Raptors--a class that includes hawks, falcons, and eagles--are daytime predatory birds. They migrate in windy areas where, for obvious reasons, wind turbines are best sited.
Siting these wind turbines so that they pose the least possible threat to migrating raptors is a difficult, but worthwhile, challenge. The potential of wind power is being evaluated in states like Montana where the wind blows almost continuously and hard in the eastern part of the state, where raptor species like the Ferruginous, Swainson’s and Red-tailed Hawks and Prairie Falcons and Golden Eagles migrate and nest.
During their migrations raptors can either fly high in huge kettles or clusters, or fly in at low altitudes, vulnerable to wind turbines.
Raptors have the tendency to fly against the wind following updrafts right into the sites of wind turbines.

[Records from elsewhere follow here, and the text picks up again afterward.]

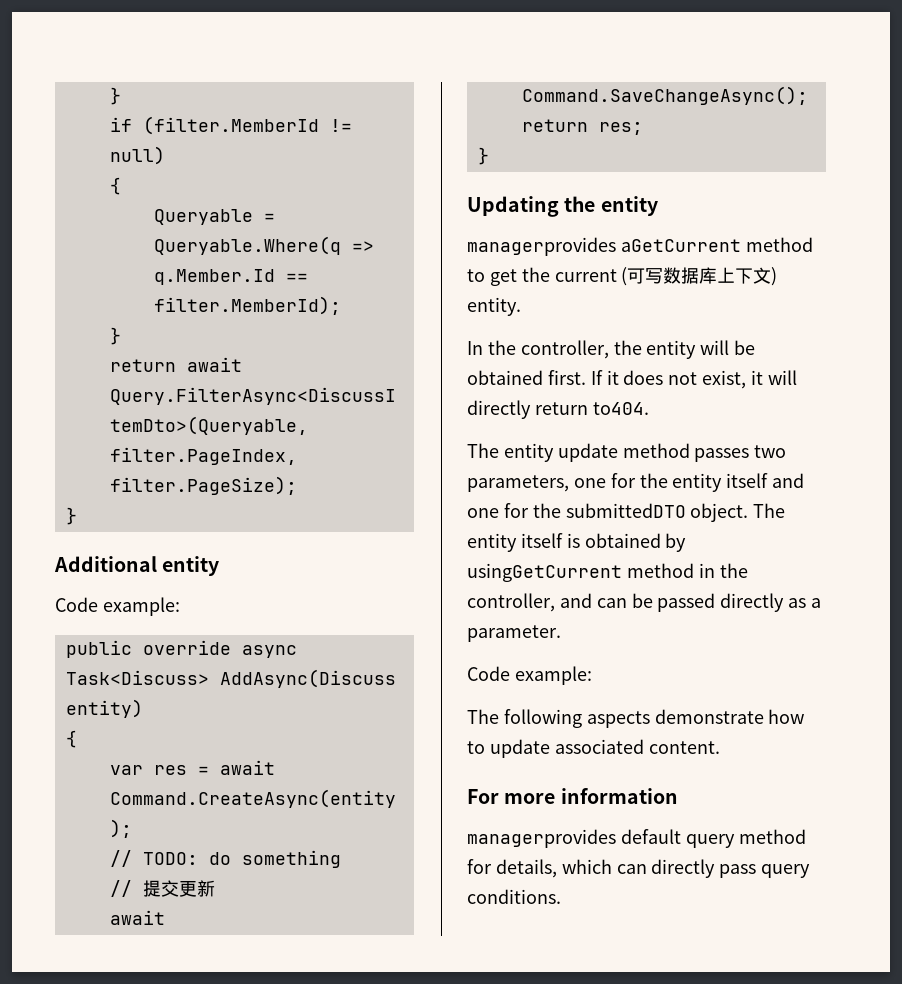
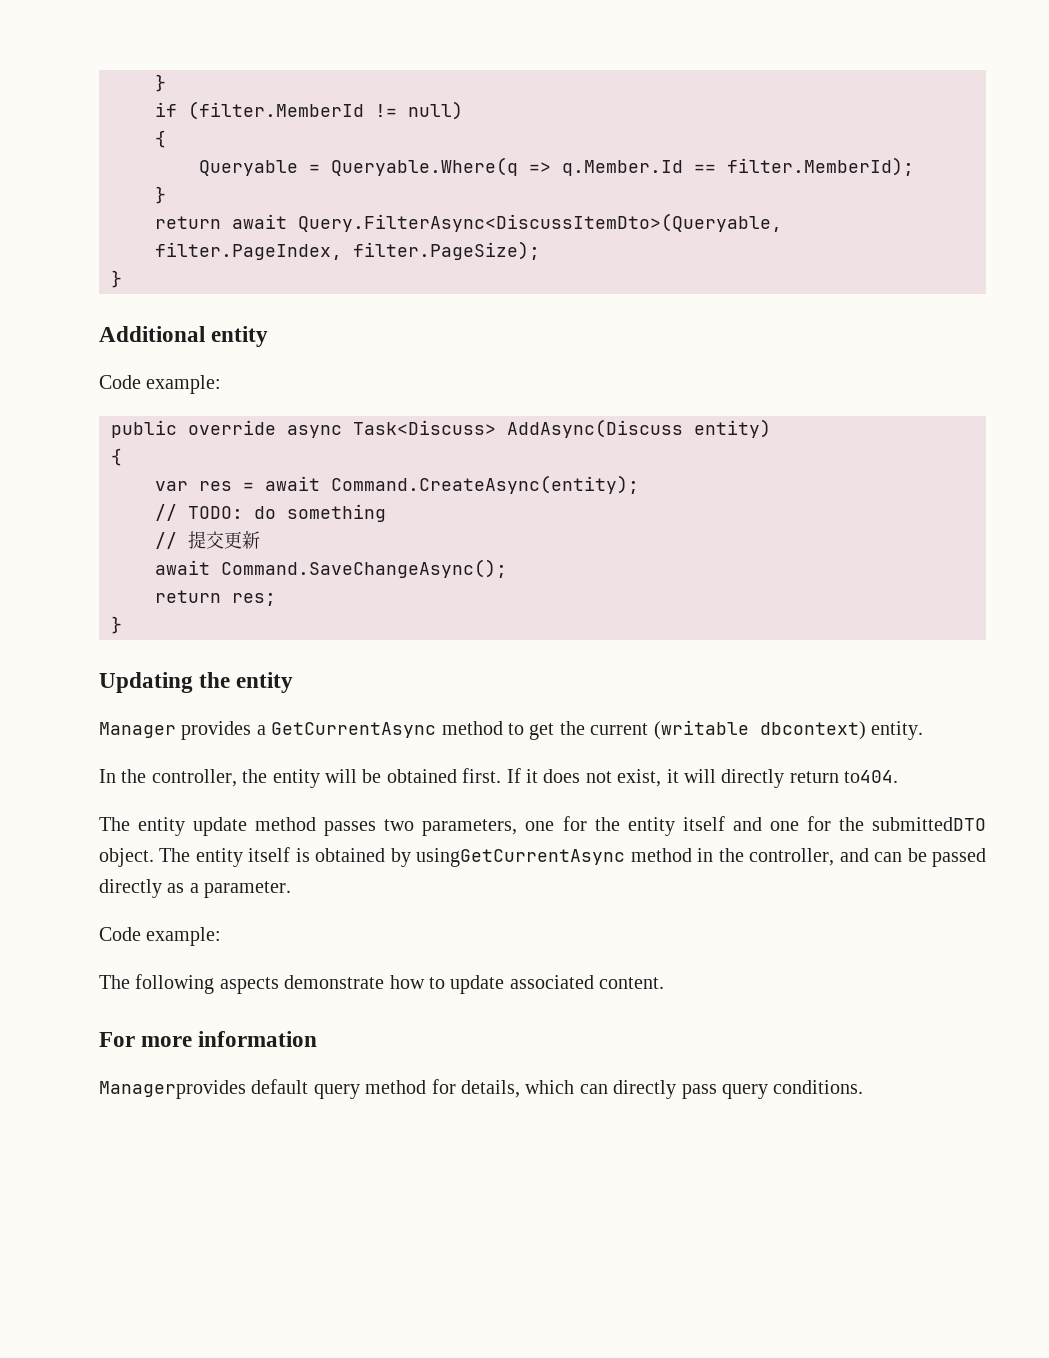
- managerprovides aGetCurrent method to get the current (可写数据库上下文) entity.
+ Manager provides a GetCurrentAsync method to get the current (writable dbcontext) entity.
- The entity itself is obtained by usingGetCurrent method in the controller, and can be passed directly as a parameter.
+ The entity itself is obtained by usingGetCurrentAsync method in the controller, and can be passed directly as a parameter.
- managerprovides default query method for details, which can directly pass query conditions.
+ Managerprovides default query method for details, which can directly pass query conditions.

These turbines are already placed where they can, and do, negatively affect raptors and other forms of wildlife. Wind energy is a viable form of alternative energy that is supported by the NRDC in its fight to curb the affects of global climate change on wildlife.
There do exist guidelines to put wind turbines in places so that the impact on raptors and other forms of wildlife is minimal to non-existent.
By heeding these guidelines and more responsibly siting wind turbines, we can protect raptors and all other birds, bats and butterflies as well as other animals as we we develop wind energy and place wind turbines to best mitigate and arrest global climate change.